*Problem details*
Word for word, please restate the line that contains "- Each team" and all lines after it through the end of the material, minus the pictures.

*Given entries*
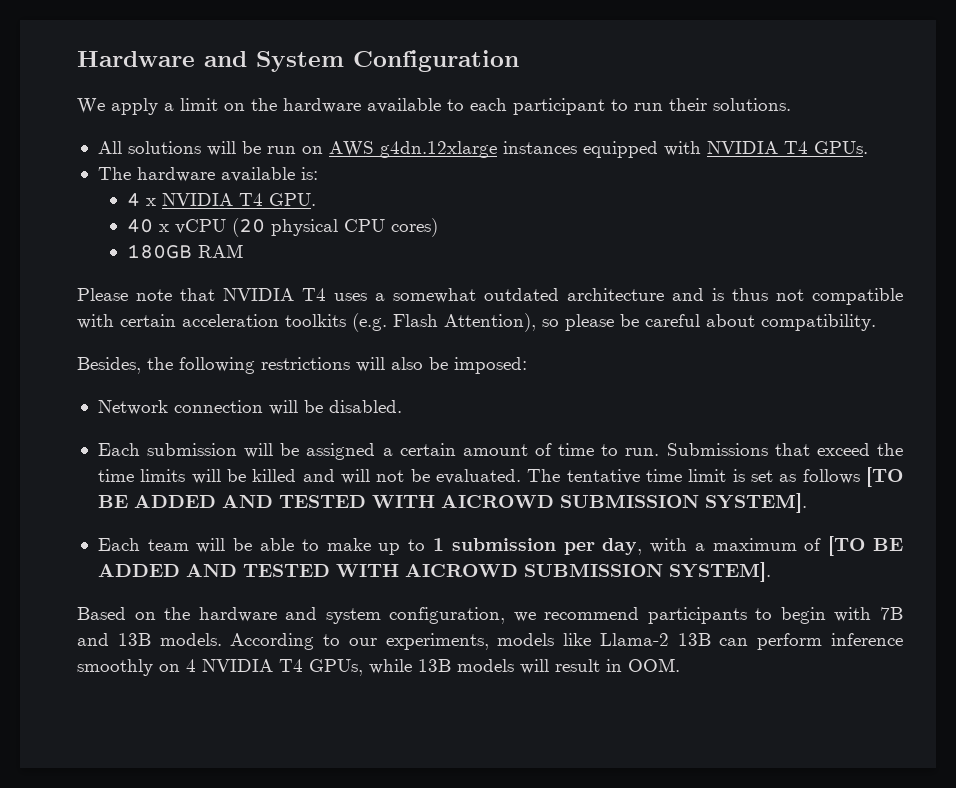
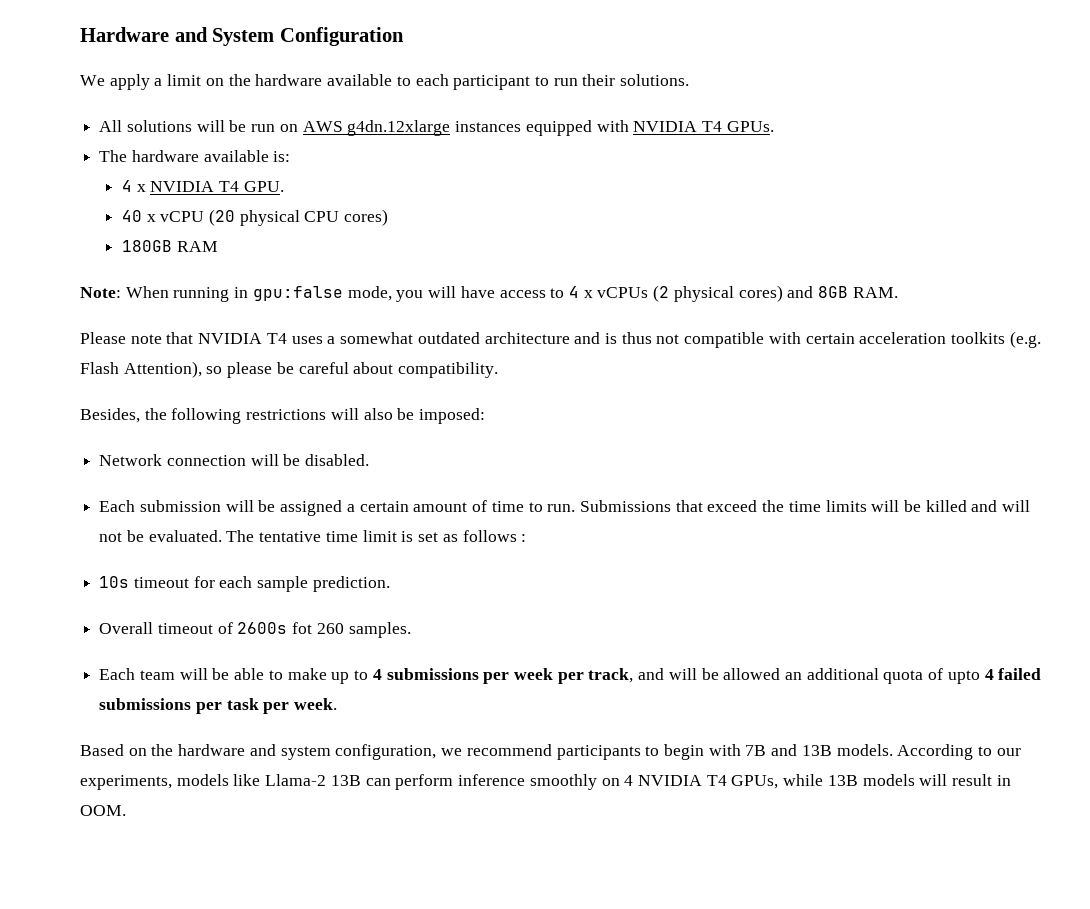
+ Note: When running in gpu:false mode, you will have access to 4 x vCPUs (2 physical cores) and 8GB RAM.
- The tentative time limit is set as follows [TO BE ADDED AND TESTED WITH AICROWD SUBMISSION SYSTEM].
+ The tentative time limit is set as follows :
+ 10s timeout for each sample prediction.
+ Overall timeout of 2600s fot 260 samples.
- Each team will be able to make up to 1 submission per day, with a maximum of [TO BE ADDED AND TESTED WITH AICROWD SUBMISSION SYSTEM].
+ Each team will be able to make up to 4 submissions per week per track, and will be allowed an additional quota of upto 4 failed submissions per task per week.

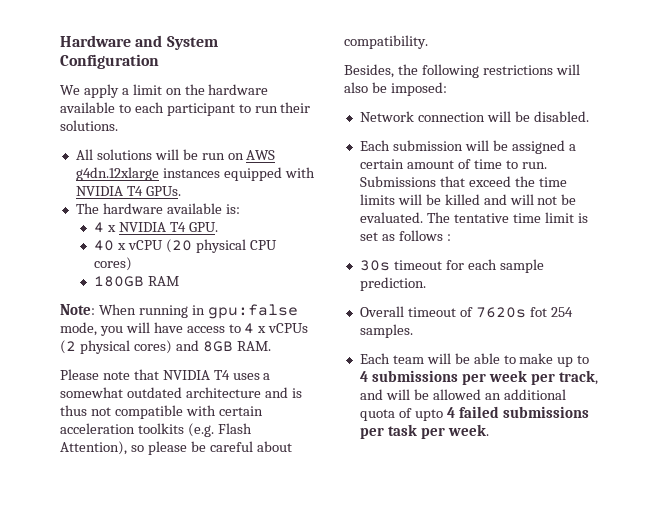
- 10s timeout for each sample prediction.
+ 30s timeout for each sample prediction.
- Overall timeout of 2600s fot 260 samples.
+ Overall timeout of 7620s fot 254 samples.
- Based on the hardware and system configuration, we recommend participants to begin with 7B and 13B models. According to our experiments, models like Llama-2 13B can perform inference smoothly on 4 NVIDIA T4 GPUs, while 13B models will result in OOM.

*Result of this task*
- Each team will be able to make up to 1 submission per day, with a maximum of [TO BE ADDED AND TESTED WITH AICROWD SUBMISSION SYSTEM].
+ Each team will be able to make up to 4 submissions per week per track, and will be allowed an additional quota of upto 4 failed submissions per task per week.

- 10s timeout for each sample prediction.
+ 30s timeout for each sample prediction.
- Overall timeout of 2600s fot 260 samples.
+ Overall timeout of 7620s fot 254 samples.
- Based on the hardware and system configuration, we recommend participants to begin with 7B and 13B models. According to our experiments, models like Llama-2 13B can perform inference smoothly on 4 NVIDIA T4 GPUs, while 13B models will result in OOM.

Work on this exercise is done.